Thu May 19 08:50:35 PDT 2016

2016-05-19 19:58 GMT+05:00 Michael Kruse <meinersbur at googlemail.com>:
> Thank you for the elaborate explanation, although I don't have time to
> go through all of them.
>
> 2016-05-19 16:09 GMT+02:00 Roman Gareev <gareevroman at gmail.com>:
>> To get closer to an implementation of the algorithm from [1] for
>> matrices stored in row-major order, we can unroll loop 7 and loop 8
>> and perform vectorization with llvm (a corresponding code can be found
>> attached). According to the attached IR, llvm sinks and hoists stores
>> and loads related to matrix C.
>>
>> Nevertheless, llvm can’t do it, if, for example, we call prefetch
>> within loop 6 or apply packing transformations in a way that is
>> similar to the one mentioned in [2] (corresponding implementations are
>> attached to the email).
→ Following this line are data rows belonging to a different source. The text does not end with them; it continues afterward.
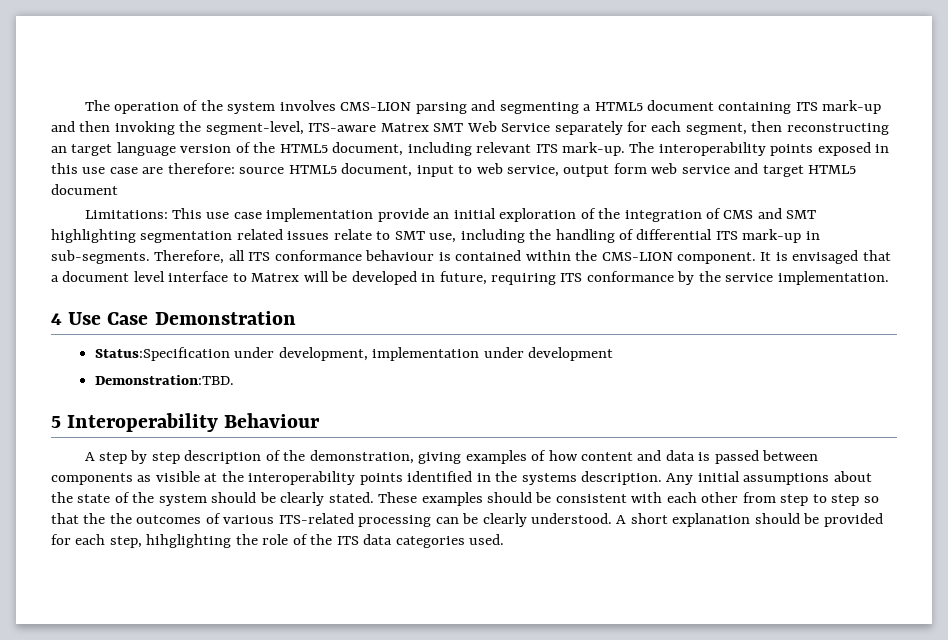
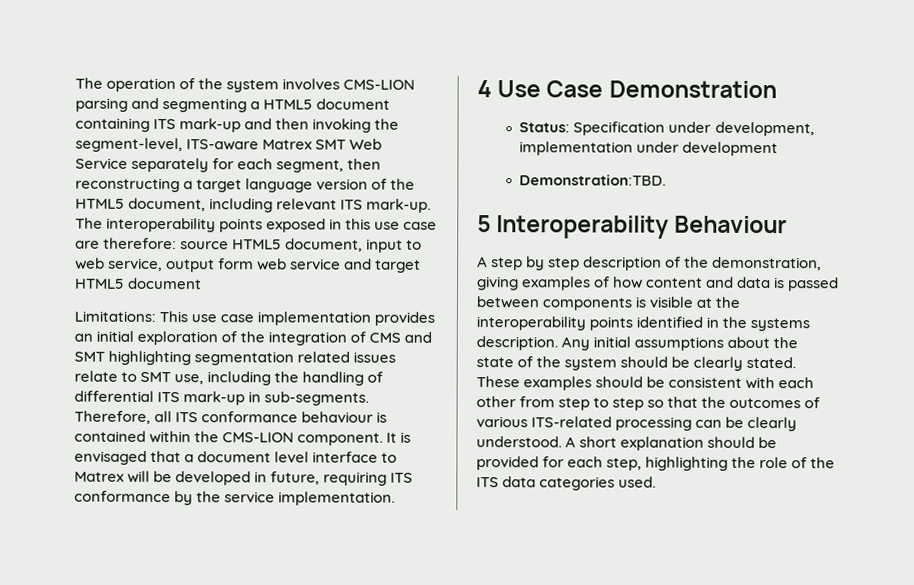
- The operation of the system involves CMS-LION parsing and segmenting a HTML5 document containing ITS mark-up and then invoking the segment-level, ITS-aware Matrex SMT Web Service separately for each segment, then reconstructing an target language version of the HTML5 document, including relevant ITS mark-up.
+ The operation of the system involves CMS-LION parsing and segmenting a HTML5 document containing ITS mark-up and then invoking the segment-level, ITS-aware Matrex SMT Web Service separately for each segment, then reconstructing a target language version of the HTML5 document, including relevant ITS mark-up.
- Limitations: This use case implementation provide an initial exploration of the integration of CMS and SMT highlighting segmentation related issues relate to SMT use, including the handling of differential ITS mark-up in sub-segments.
+ Limitations: This use case implementation provides an initial exploration of the integration of CMS and SMT highlighting segmentation related issues relate to SMT use, including the handling of differential ITS mark-up in sub-segments.
- Status:Specification under development, implementation under development
+ Status: Specification under development, implementation under development
- A step by step description of the demonstration, giving examples of how content and data is passed between components as visible at the interoperability points identified in the systems description.
+ A step by step description of the demonstration, giving examples of how content and data is passed between components is visible at the interoperability points identified in the systems description.
- These examples should be consistent with each other from step to step so that the the outcomes of various ITS-related processing can be clearly understood.
+ These examples should be consistent with each other from step to step so that the outcomes of various ITS-related processing can be clearly understood.
- A short explanation should be provided for each step, hihglighting the role of the ITS data categories used.
+ A short explanation should be provided for each step, highlighting the role of the ITS data categories used.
I haven’t found the reason yet.
>>
>> Refs:
>>
>> [1] - http://www.cs.utexas.edu/users/flame/pubs/TOMS-BLIS-Analytical.pdf
>> [2] - http://wiki.cs.utexas.edu/rvdg/HowToOptimizeGemm
>
> It would be great if you find a general way to handle such concerns,
> maybe even modifying LLVM's passes. Since Tobias is your advisor, you
> might discuss with him the details for which it is handling cases in
> more general ways vs. only in detected gemm kernels.
>
> AFAIK prefetch instructions are not automatically inserted anywhere in
> LLVM. It would be nice to insert them X instructions/accesses in
> advance, where X is determined somehow. For gemm only, one could do
> some measurement for different architectures, but we don't get around
> to have have it derived from some command-line argument in either
> case.

Thank you for the ideas! I’ll try to take them into account.

-- 
                                    Cheers, Roman Gareev.